I'm in favor of going in the direction of this MR for the following reasons:
- We have quite a few bugs in the MF frontend, which directly emerge from us sending decoded samples into it. For example, some games expect the existence of a H264 decoder, in the frontend pipeline, which normally gets inserted during topology (pipeline) resolving, but in Wine, we just skip this and short wire the source to the sink, because why would you want to decode decoded samples again, right? - I think the Gstreamer pipeline should resemble the frontend pipeline closer, even be mostly constructed by us, not by some code which need many workarounds because it really seems like its purpose is for higher level apps, which we aren't. This not only helps us remove more possible failure points but also, makes it much easier to follow what's happening to our data. The frontend already has a pipeline, so why not use it properly?
However, I don't think that is our goal. As I describe below, I think that we need to put a strong weight on preserving decoding support for *all* containers and codecs, not just the ones Windows supports
Why though? Wine is meant to, well, emulate Windows behavior, having additional features is nice, like you've stated in the talk on the Gstreamer conference, but having a feature, which we actually don't need to support and which blocks actual problems, makes me wonder if it's really worth preserving.
The first problem is that we *already* support any format that the host GStreamer supports. Removing that support would be a regression.
Well, it's not, it just removes a feature which shouldn't be there in the first place.

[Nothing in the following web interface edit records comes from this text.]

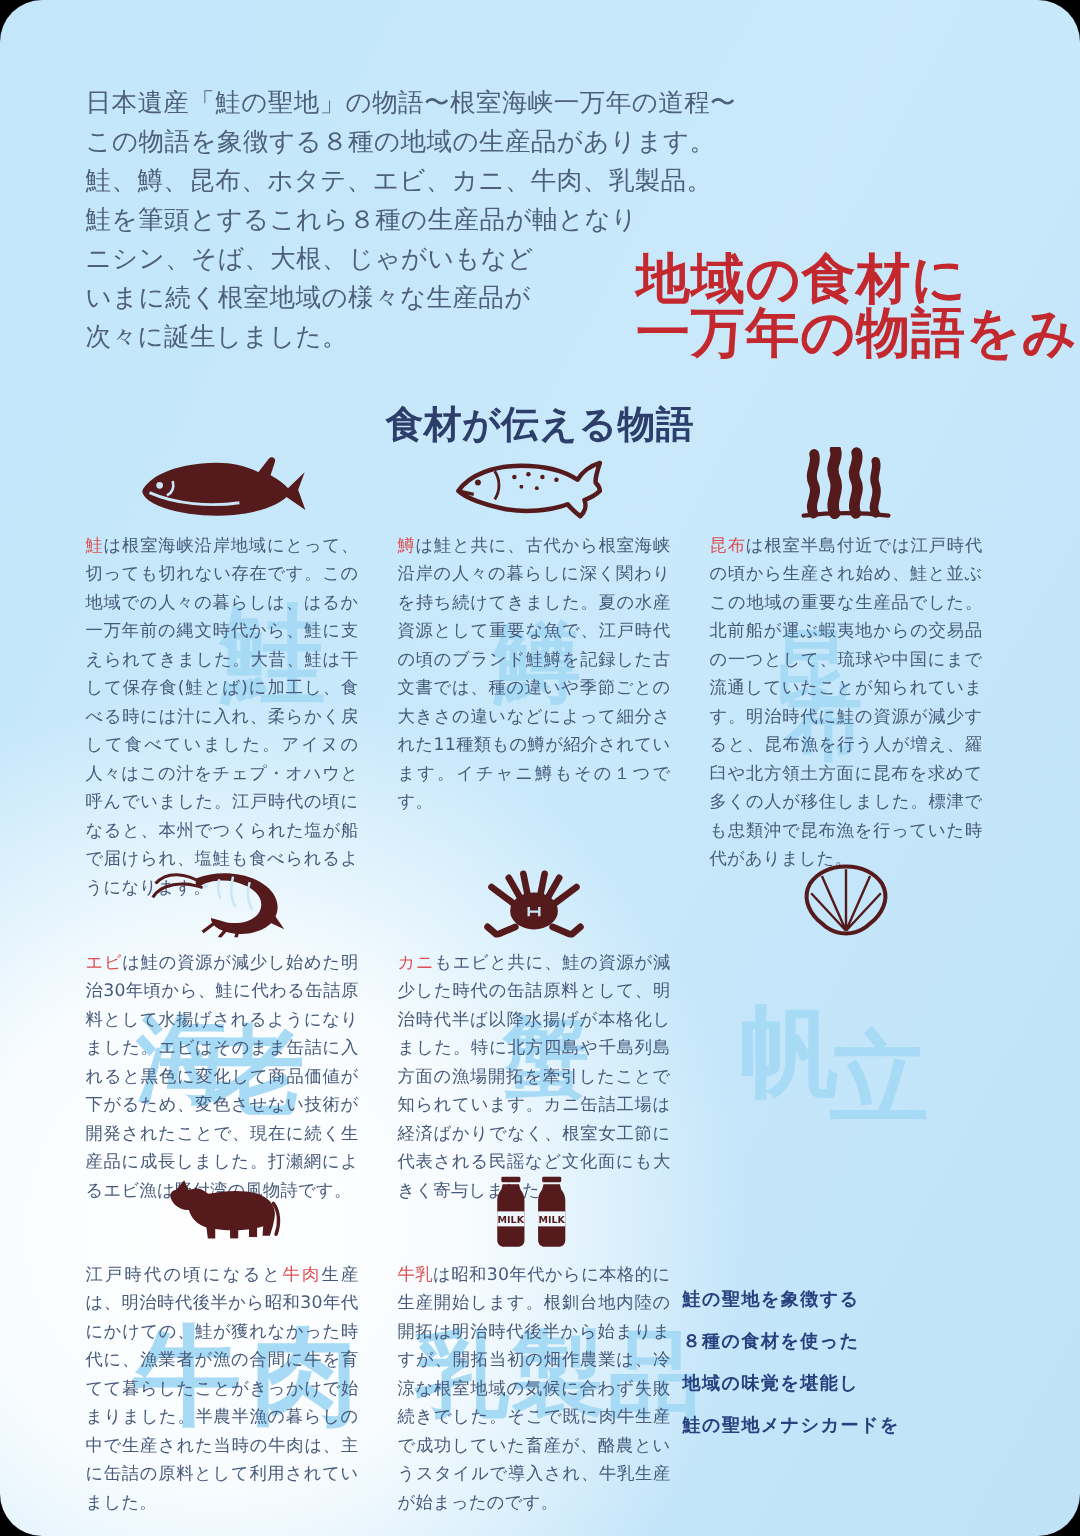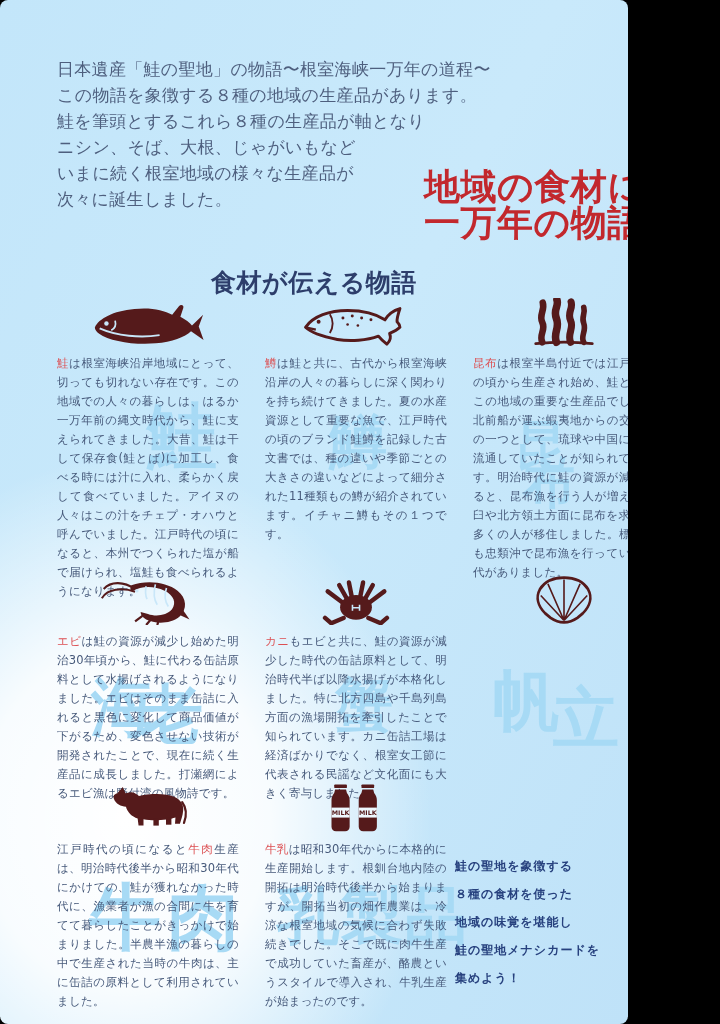"日本遺産「鮭の聖地」の物語〜根室海峡一万年の道程〜" .page { border-radius: 8px -> 28px; width: 628px -> 720px }
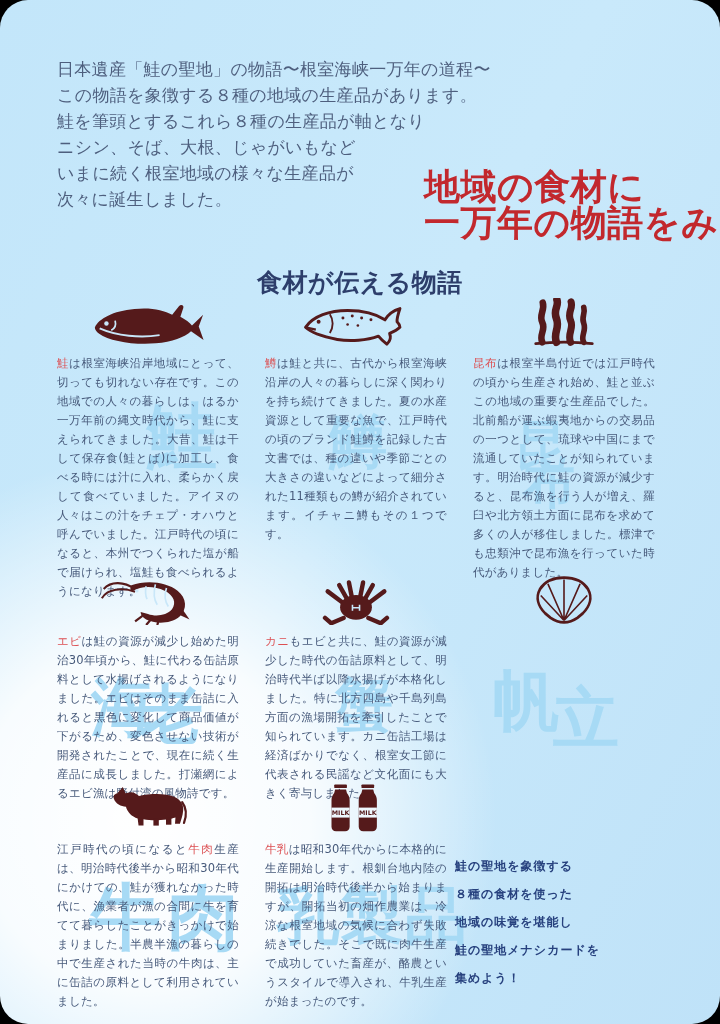"鮭、鱒、昆布、ホタテ、エビ、カニ、牛肉、乳製品。" div { html: none -> <div>鮭、鱒、昆布、ホタテ、エビ、カニ、牛肉、乳製品。</div> }
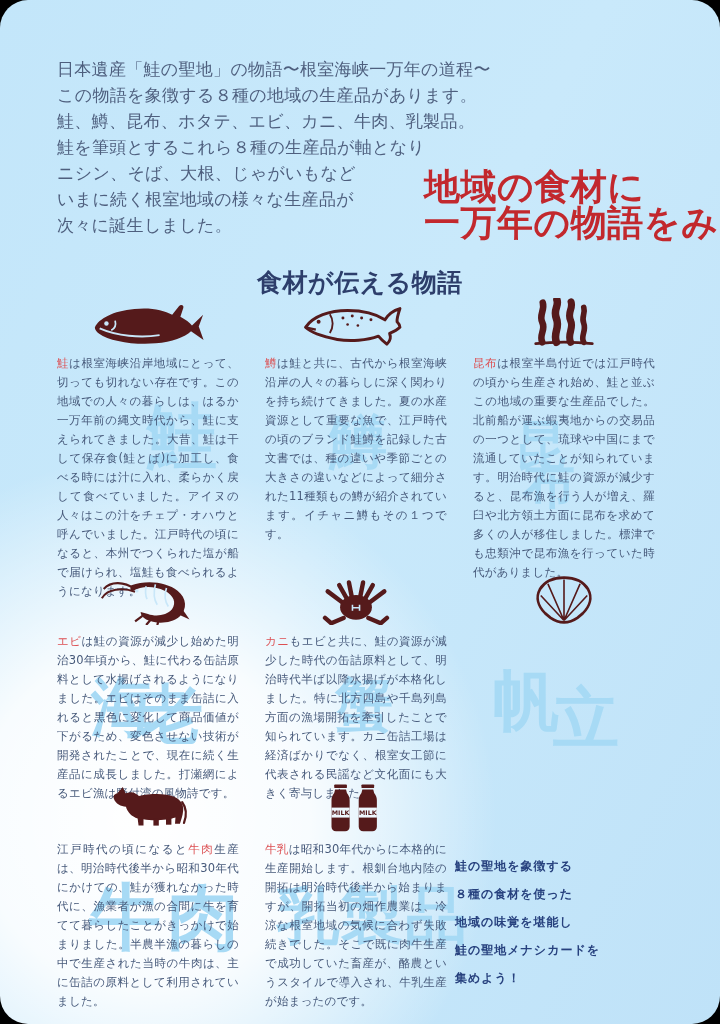"集めよう！" div { html: <div>集めよう！</div> -> none }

If programs need support for exotic formats, they ship decoding DLLs or programs.
So while getting rid of the read thread would make things simpler in some ways, it seems a questionable benefit to me if we can't get rid of it everywhere.
How about handling this on the quartz PE side?
I think wg_transform is a good example of how most of winegstreamer should look like, concise, and only binding to a simple middle- or low-level GST element. IMHO, we also shouldn't do anything apart from video processing in it. (For example networking for Livestream sources, which will be limited by the fact that Windows supports certain features, which GST simply doesn't have or implements completely different and would just be easier done using winhttp/urlmon - plus, it avoids Unix code)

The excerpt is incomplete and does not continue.